Two of my neighbours died this week, on the street where I spent my childhood. Both deaths were unrelated to coronavirus. I used to babysit their lovely children, and I only have happy memories of both men. I feel so very sorry for their families. It is, as the Guardian newspaper termed, ‘grief upon grief‘, where people around the world are being denied the opportunity to say goodbye to loved ones, and friends and neighbours are unable to show their support by physically coming together to support a family.
It got me thinking: life can be short. Nothing can prepare you for the death of a loved one. You never know when your time is up. I speak from experience. I lost my dad when I was 14, and my mum the day after my 37th birthday. I lost my sister when I was 41. None of these people were what you would call ‘old’ when they died.
So, no matter what you have lost during this Covid-19 pandemic, you have not lost life. You have not lost love and you are still breathing the same air – only right now it’s cleaner.
I’m sorry if you have lost:
– Your gym classes
– Your weekly coffee morning
– Your monthly visit to the hairdressers
– Your holiday
But that’s all temporary, and it’s not a really a ‘loss’ in the real sense of the word.
I’m really sorry if you have lost:
– The date of a scheduled operation
– Your chance to sit exams you have worked damned hard studying for
– Your job
– Your marriage
However, chances are you still have a roof over your head, and you’re going to be OK – even if it may take time to get back on track financially.
What do you still have is LIFE! Life is precious. Appreciate every day that you wake, and everyone you love and who loves you back. Tell them. Make sure they know you love them. You lose that opportunity when they are gone. Heal old wounds, get back in touch with those who hold a special place in your heart, even though they did X,Y,Z to you X years ago. Let it go.

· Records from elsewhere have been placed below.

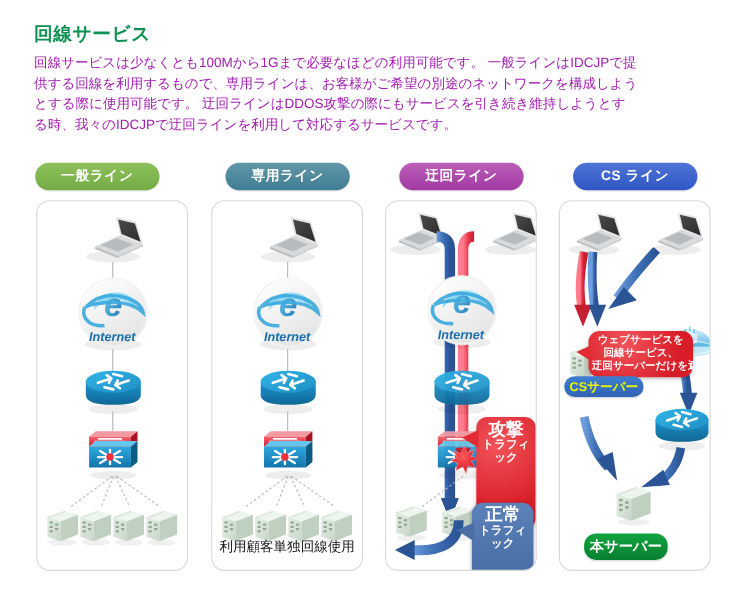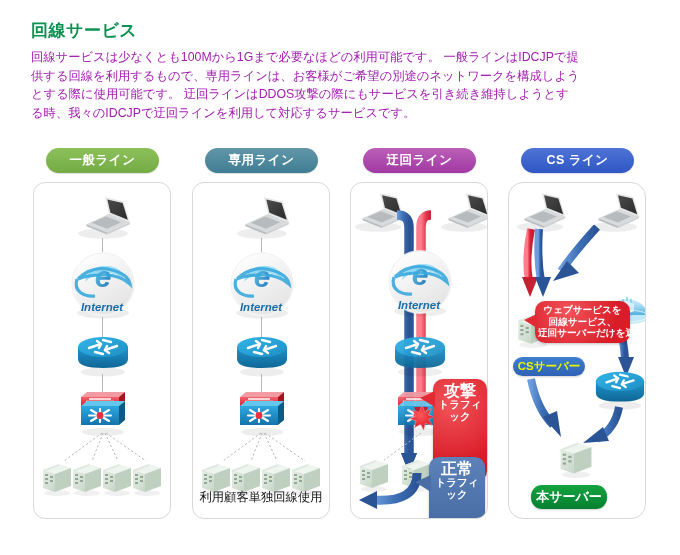"一般ライン" .pill.p1 { left: 46px -> 32px }
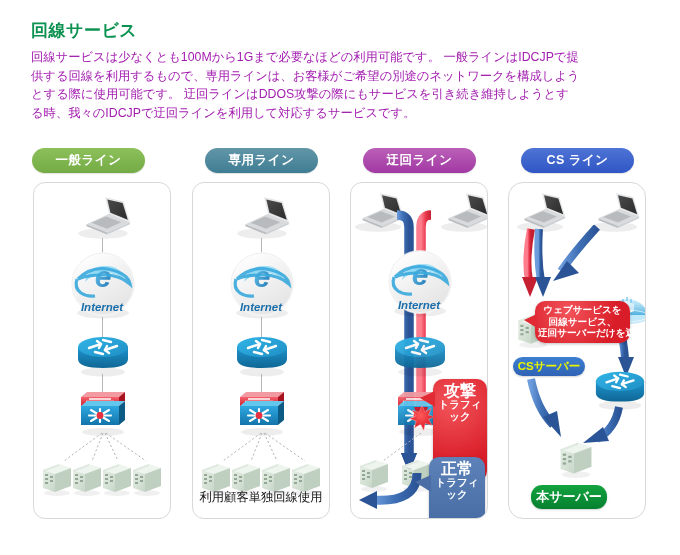"ウェブサービスを" .panel.c4 { border-radius: 15px -> none }
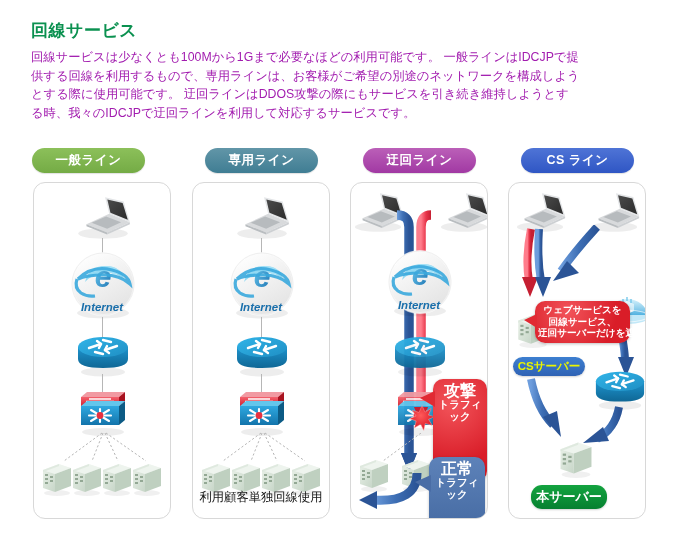"CSサーバー" div.tagpill { top: 174px -> 159px }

You will get through this, and if you live life consciously I’d go so far as to say that you’ll come out of this stronger and with so much more gratitude for the things you took for granted before this started. And we are all guilty of taking things for granted; assuming he/she will be there the next time we wake or come home from work, assuming our children will stay healthy just because they are young, assuming everything will be fine if we keep working, paying the bills and putting food on the table.
So be thankful for your life and the life of those you love. Appreciate them and use this time to support them and let them know you are always there for them, even though you are physically separated – for now. Life will return when it’s ready, and then we’ll be complaining about the next thing! Don’t bother – it’s a waste of your time and energy. Focus on what really matters.
Take care of yourself and those around you. Make this time count, for you’ll be back to that commute you always hated before you know it.